It’s hard to remember a time when every corner of Tennessee didn’t have a distillery to call its own. As recently as eight years ago, in fact, Jack Daniel’s and George Dickel were two of only three manufacturers allowed to legally operate beneath onerous, post-Prohibition era restrictions on the production of alcohol. Voter referendums were required in each county on the question of whether a distillery could manufacture distilled spirits; a high barrier of entry that deterred just about everyone from small-batch production.
In 2009, that all changed. What began as a grassroots effort of a few distillers and a handful of lawyers ended up on the desk of State Senator Bill Ketron, who helped usher various versions of a final compromise bill through the legislative chambers for a signature by Gov. Phil Bredesen on June 25, 2009.
“Senate Bill 1955 lifted the manufacture referendum requirement in counties that already voted in the affirmative to allow liquor by the drink and retail package sales. If you were ok with drinking, you were ok with making,” Heath Clark, also a lawyer, explained to me. “This more lenient approach meant 70 percent of the population of Tennessee would live in counties eligible to host distilleries, but it also preserved choice by not requiring dry counties to host distilleries.”
Then, the boom started: Tennessee went from three distilleries to more than 30 in a handful of years.
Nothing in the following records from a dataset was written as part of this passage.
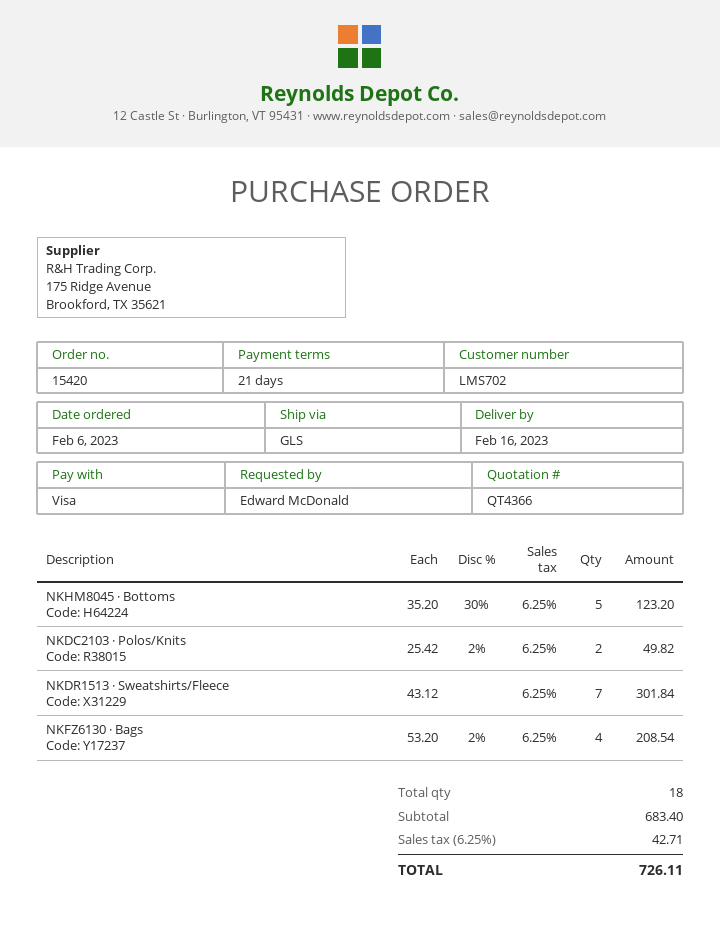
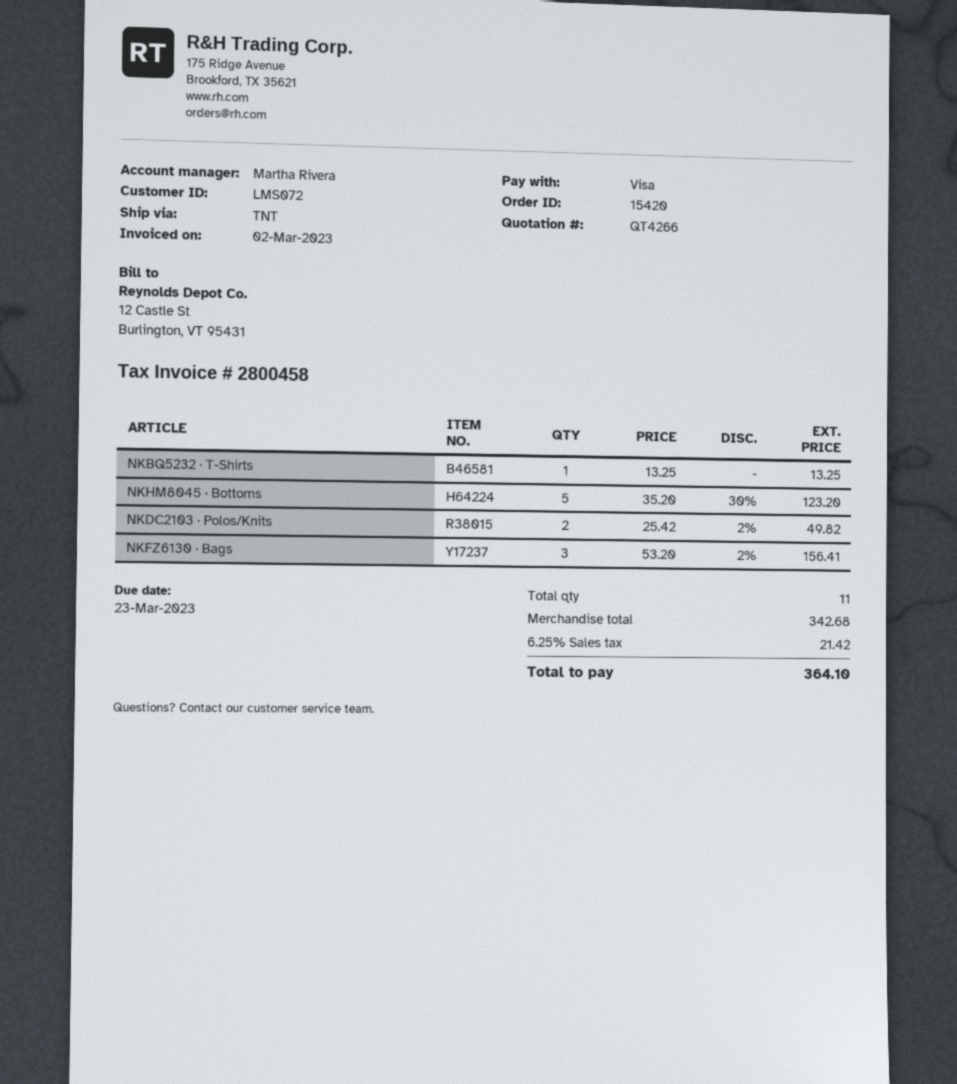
quote number: QT4366 -> QT4266
customer number: LMS702 -> LMS072
shipping method: GLS -> TNT
NKDR1513 · Sweatshirts/Fleece: 7 x 43.12 = 301.84 -> none
NKFZ6130 · Bags: 4 x 53.20 - 2% = 208.54 -> 3 x 53.20 - 2% = 156.41
NKBQ5232 · T-Shirts: none -> 1 x 13.25 = 13.25
total quantity: 18 -> 11
subtotal: 683.40 -> 342.68
tax: 6.25% = 42.71 -> 6.25% = 21.42
total: 726.11 -> 364.10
In 2014, Billy Kaufman, owner of Short Mountain Distillery, quietly assembled distillers old and new to form the Tennessee Distillers Guild as a way to responsibly advocate for the industry.
Tennessee’s heritage has long been rooted in its distillery culture. There is just no denying that the land itself seems to lend a helping hand in the production of what the Scots-Irish call the “water of life,” with robust soil for the growing of grains used in the fermented mash beer that makes up the base of most liquor and a strong undercurrent of pure, limestone-filtered water flowing through the bedrock of the state in easily accessible farmland, springs and rivers. In many ways, with the global demand for high quality spirits surging to all time highs, the Volunteer State was in a perfect position to capitalize on its history and make a move into the market. Which it did, big league-style.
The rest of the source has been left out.